### Work to complete
Take from the listing each line that has the string "Raspberry".

### Data supplied
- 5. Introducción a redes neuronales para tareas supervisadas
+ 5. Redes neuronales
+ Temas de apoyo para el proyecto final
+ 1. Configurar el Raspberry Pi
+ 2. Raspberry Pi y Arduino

...

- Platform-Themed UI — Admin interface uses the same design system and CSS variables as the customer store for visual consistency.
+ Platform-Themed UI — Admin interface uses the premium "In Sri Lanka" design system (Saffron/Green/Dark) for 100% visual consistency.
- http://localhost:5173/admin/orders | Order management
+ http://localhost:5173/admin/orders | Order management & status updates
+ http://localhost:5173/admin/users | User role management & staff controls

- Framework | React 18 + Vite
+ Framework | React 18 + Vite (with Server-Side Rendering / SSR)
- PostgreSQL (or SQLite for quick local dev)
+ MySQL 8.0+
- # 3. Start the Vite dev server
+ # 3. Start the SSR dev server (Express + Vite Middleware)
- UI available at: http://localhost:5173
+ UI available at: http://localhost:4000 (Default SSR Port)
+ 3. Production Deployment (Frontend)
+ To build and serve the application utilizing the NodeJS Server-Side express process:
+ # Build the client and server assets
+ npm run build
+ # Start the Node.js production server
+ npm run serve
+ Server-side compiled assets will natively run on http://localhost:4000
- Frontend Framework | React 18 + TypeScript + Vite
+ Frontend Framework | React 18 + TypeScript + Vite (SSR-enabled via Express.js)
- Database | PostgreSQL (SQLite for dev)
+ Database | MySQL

### Answer to the problem
+ 1. Configurar el Raspberry Pi
+ 2. Raspberry Pi y Arduino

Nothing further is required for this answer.